Robertson argues that the judge's reliance on the threat allegations was improper because the court had previously determined that the government failed to prove the existence of such threats by a preponderance of the evidence. Robertson also contends that the district court did not make specific findings concerning his truthfulness at the plea hearing and the timeliness of his acceptance of responsibility. He emphasizes the fact that he decided to plead guilty under pressure from his associates not to do so. Finally, the appellant claims that the district court failed to adequately consider his cooperation. Therefore, Robertson concludes that it was error to deny the two level reduction.

We will not overturn a district court's denial of a two level downward adjustment for acceptance of responsibility, § 3E1.1 of the Guidelines, unless it is clearly erroneous.3  "Because the trial court's assessment of a defendant's contrition will depend heavily on credibility assessments, the 'clearly erroneous' standard will nearly always sustain the judgment of the district court." United States v. Osborne, 931 F.2d 1139, 1154 (7th Cir. 1991) (quoting United States v. Sullivan, 916 F.2d 417, 419 (7th Cir. 1990)). The district court's determination "is entitled to great deference and should not be disturbed unless it is without foundation." Osborne, 931 F.2d at 1154 (quoting United States v. Camargo, 908 F.2d 179, 185 (7th Cir. 1990)).

The district court's decision not to grant the two level reduction was not clearly erroneous. The district court based his decision on a number of factors. No one factor alone was determinative. The court recognized Robertson's cooperation and the fact that he pleaded guilty to the charge. However, the court found that other considerations warranted against granting the downward departure. These factors included the lack of truthfulness to the probation officer, Robertson's failure to report to the probation department, the threat allegations, and the court's reservations about the timeliness of Robertson's acceptance of responsibility. We find no error in the district court's decision.

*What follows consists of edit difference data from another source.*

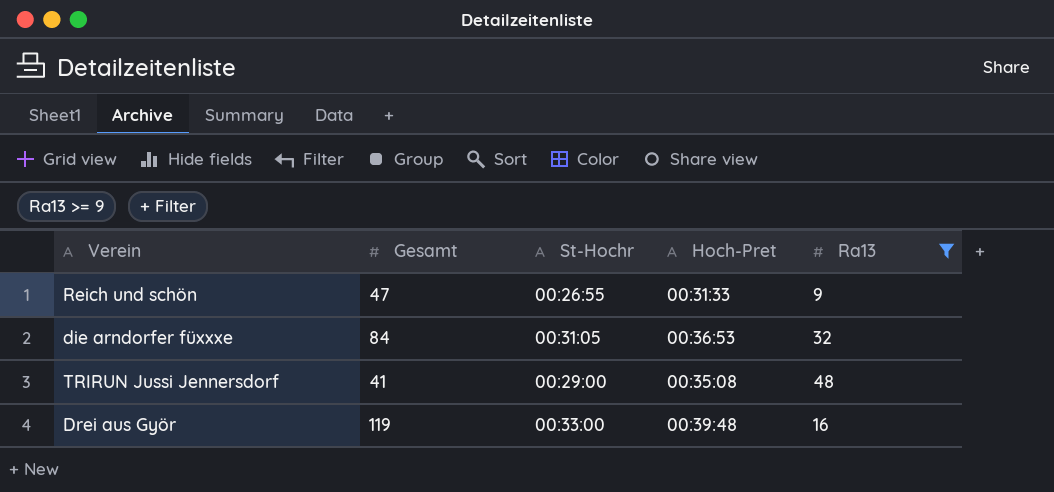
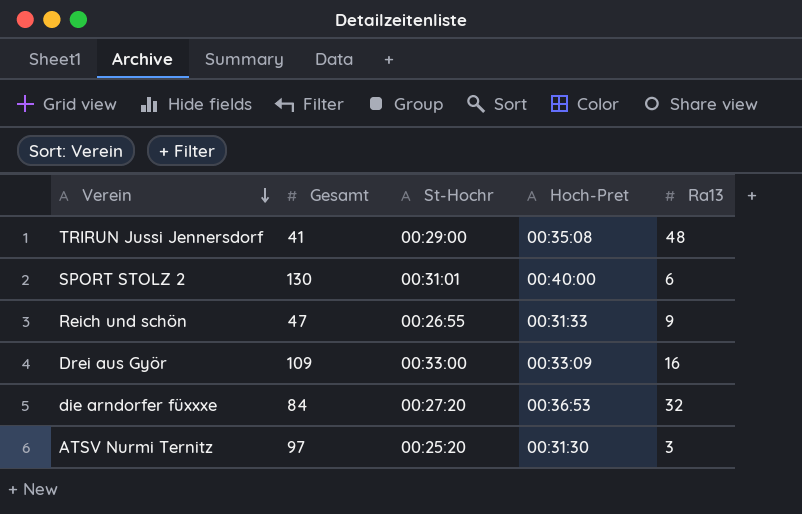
filter: Ra13 >= 9 -> none
row order: none -> Verein descending
Drei aus Györ | Gesamt: 119 -> 109
Drei aus Györ | Hoch-Pret: 00:39:48 -> 00:33:09
die arndorfer füxxxe | St-Hochr: 00:31:05 -> 00:27:20

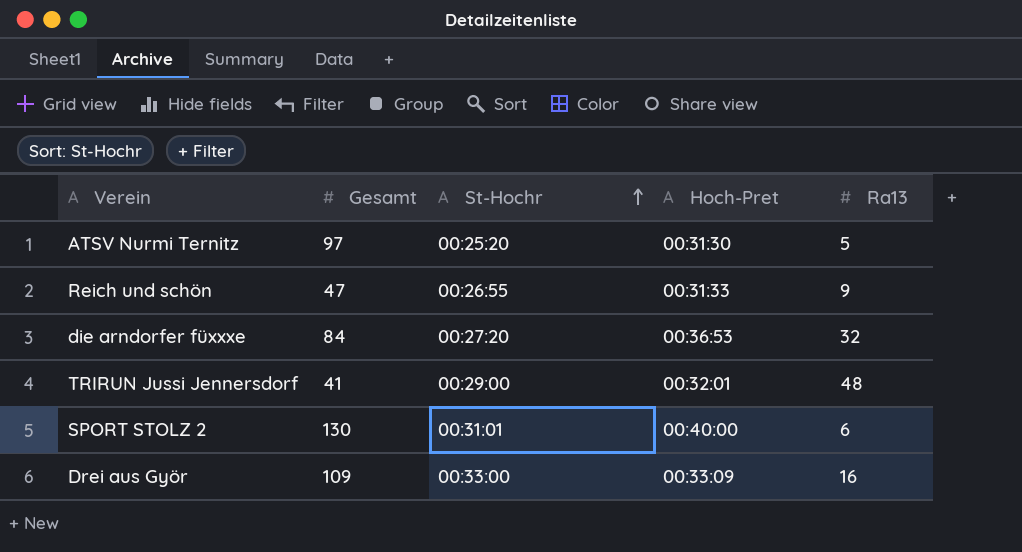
row order: Verein descending -> St-Hochr ascending
ATSV Nurmi Ternitz | Ra13: 3 -> 5
TRIRUN Jussi Jennersdorf | Hoch-Pret: 00:35:08 -> 00:32:01

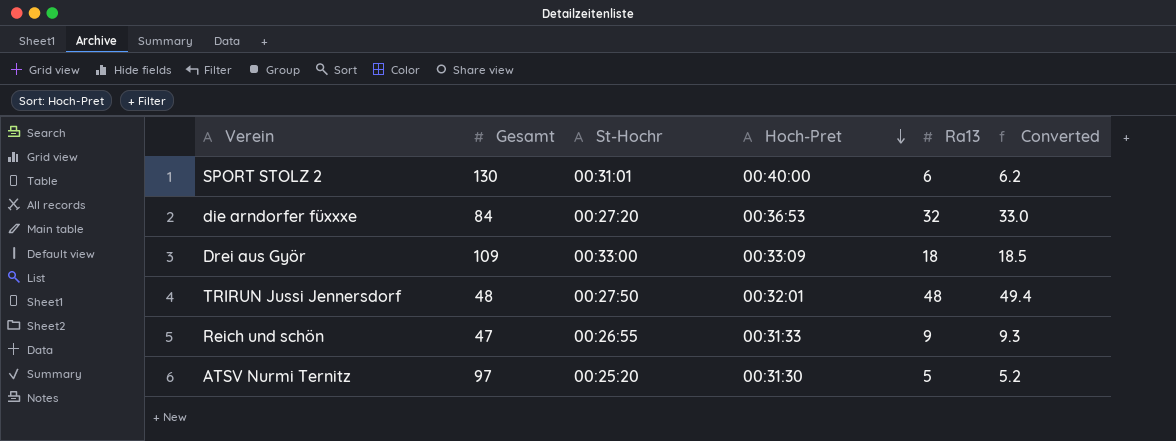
row order: St-Hochr ascending -> Hoch-Pret descending
column Converted | formula: none -> [Ra13] * 1.03
Drei aus Györ | Ra13: 16 -> 18
TRIRUN Jussi Jennersdorf | Gesamt: 41 -> 48
TRIRUN Jussi Jennersdorf | St-Hochr: 00:29:00 -> 00:27:50

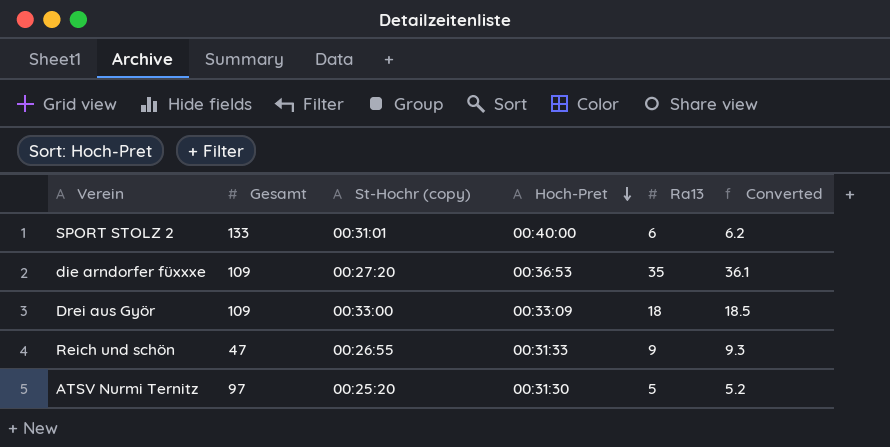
column name: St-Hochr -> St-Hochr (copy)
row TRIRUN Jussi Jennersdorf: 48 | 00:27:50 | 00:32:01 | 48 | 49.4 -> none
SPORT STOLZ 2 | Gesamt: 130 -> 133
die arndorfer füxxxe | Gesamt: 84 -> 109
die arndorfer füxxxe | Ra13: 32 -> 35
die arndorfer füxxxe | Converted: 33.0 -> 36.1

Robertson also argues that the district court erred by not determining, in the absence of a motion by the government, whether he was entitled to a downward departure for substantial assistance to the government under § 5K1.1 of the Guidelines. This court has upheld the government motion requirement under § 5K1.1 on numerous occasions. See United States v. Donatiu, 922 F.2d 1331 (7th Cir. 1991); United States v. Brick, 905 F.2d 1092 (7th Cir. 1990). Therefore, Robertson argument on this point is meritless.

The decision of the district court is

AFFIRMED.

 *

After preliminary examination of the briefs, the court notified the parties that it had tentatively concluded that oral argument would not be helpful to the court in this case. The notice provided that any party might file a "Statement as to Need of Oral Argument." See Fed. R. App. P. 34(a); Cir.R. 34(f). No such statement having been filed, the appeal has been submitted on the briefs

 1

Robertson was on probation from a state offense when he committed this crime. That probation was subsequently revoked

 2

For example, Robertson denied owning a Jaguar automobile when speaking to the probation department, but admitted at the sentencing hearing that he did, indeed, own the car

 3

Section 3E1.1, Acceptance of Responsibility, provides:

(a) If the defendant clearly demonstrates a recognition and affirmative acceptance of the personal responsibility for his criminal conduct, reduce the offense level by 2 levels.

(b) A defendant may be given consideration under this section without regard to whether his conviction is based upon a guilty plea or a finding of guilt by the court or jury or the practical certainty of conviction or trial.

(c) A defendant who enters a guilty plea is not entitled to a sentencing reduction under this section as a matter of right.